Cargill, Mullins said, is engaged on the food security issue, focusing on concerns like export bans and China taking 60% of the world’s soy bean crop.

“The U.S. State Department is concerned about the food security issue and deeply engaged in it. Hunger foments political instability and revolution. So, the State Department, the National Security Council and the National Economic Council are really getting into the issue. It is time to look for some new voices and places of influence,” he said.

Budgetary constraints will bring regulatory change  

The federal budget cutting now under way is significant for the poultry industry, according to Bob Reinhard. Budgetary constraints will make change in regulatory approaches necessary, he said, and may mean opportunities for improvements in efficiency and effectiveness in areas of importance to the poultry industry.

Proposed budget cuts at FSIS, for example, could result in a fundamental rethinking of how that agency performs inspection – manpower for inspection being one of the agency’s most significant budgetary expenditures.

“The industry has a real opportunity in the next two years to work with FSIS and Congress to find new, more efficient, more effective ways of achieving food safety that meets the expectations of regulators and consumers.”

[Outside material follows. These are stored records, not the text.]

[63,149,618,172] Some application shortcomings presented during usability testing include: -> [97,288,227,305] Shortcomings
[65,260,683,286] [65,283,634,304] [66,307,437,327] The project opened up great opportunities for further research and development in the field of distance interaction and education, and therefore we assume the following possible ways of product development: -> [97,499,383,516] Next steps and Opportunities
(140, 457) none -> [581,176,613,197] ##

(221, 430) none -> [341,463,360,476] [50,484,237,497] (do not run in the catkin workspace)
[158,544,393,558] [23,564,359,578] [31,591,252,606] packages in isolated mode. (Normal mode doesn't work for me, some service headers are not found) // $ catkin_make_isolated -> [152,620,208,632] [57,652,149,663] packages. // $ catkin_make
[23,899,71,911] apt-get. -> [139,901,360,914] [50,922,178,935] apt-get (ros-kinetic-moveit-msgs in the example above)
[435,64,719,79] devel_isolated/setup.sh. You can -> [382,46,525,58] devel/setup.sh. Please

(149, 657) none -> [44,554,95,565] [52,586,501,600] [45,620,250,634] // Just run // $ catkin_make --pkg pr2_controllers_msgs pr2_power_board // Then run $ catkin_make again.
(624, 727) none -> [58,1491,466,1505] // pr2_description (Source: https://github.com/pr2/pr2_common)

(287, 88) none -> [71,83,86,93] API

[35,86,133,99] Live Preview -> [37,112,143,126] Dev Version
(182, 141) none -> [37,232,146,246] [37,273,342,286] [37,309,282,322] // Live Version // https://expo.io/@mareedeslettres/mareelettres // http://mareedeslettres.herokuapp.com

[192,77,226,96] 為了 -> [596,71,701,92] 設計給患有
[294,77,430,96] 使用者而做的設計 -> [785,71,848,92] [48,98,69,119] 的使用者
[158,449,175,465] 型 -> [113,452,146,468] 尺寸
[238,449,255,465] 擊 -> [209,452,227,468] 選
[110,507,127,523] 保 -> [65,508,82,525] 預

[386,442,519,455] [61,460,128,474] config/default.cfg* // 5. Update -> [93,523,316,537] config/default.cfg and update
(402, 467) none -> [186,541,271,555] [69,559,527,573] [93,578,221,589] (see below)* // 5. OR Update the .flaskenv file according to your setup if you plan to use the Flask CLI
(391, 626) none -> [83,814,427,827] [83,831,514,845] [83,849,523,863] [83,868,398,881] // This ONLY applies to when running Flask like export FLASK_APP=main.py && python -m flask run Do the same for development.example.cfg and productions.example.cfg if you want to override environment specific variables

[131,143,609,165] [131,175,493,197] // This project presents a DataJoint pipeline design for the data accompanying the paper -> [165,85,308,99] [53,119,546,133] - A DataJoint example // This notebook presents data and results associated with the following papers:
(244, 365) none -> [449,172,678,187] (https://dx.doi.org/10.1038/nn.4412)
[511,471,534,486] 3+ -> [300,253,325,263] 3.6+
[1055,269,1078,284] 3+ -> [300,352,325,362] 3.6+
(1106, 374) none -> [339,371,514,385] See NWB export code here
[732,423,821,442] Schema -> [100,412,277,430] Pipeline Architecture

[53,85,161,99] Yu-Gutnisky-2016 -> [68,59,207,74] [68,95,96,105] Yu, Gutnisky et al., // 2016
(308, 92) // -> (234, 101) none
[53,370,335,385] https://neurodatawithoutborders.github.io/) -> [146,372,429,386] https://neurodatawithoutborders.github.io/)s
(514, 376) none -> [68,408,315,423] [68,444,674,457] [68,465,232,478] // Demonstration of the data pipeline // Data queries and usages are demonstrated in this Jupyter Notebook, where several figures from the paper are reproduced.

Need to tell industry story more convincingly  

How can the industry build public support for industry friendly laws and regulations?

“It is important that we tell our story better so that people have insights into our industry that they may not have had before,” Mullins said. “We need to be seen as good corporate citizens and the lifeblood, particularly, of small communities, where most of us have all of our operations. It is really important to talk about where we are investing.

“Secretary Vilsack’s heart is in Iowa, and at Cargill we talk about Iowa investment all the time. A capital expenditure of a million dollars for a new innovation in a plant or feed mill might not seem huge in the grand scheme of things but is important in small communities. It creates jobs and economic activity downstream.

“As an industry, we have to invest more time on public affairs and get out of defense and go on offense. I think that is the type of thing that gets through in an administration that may be very different from all of us,” he concluded.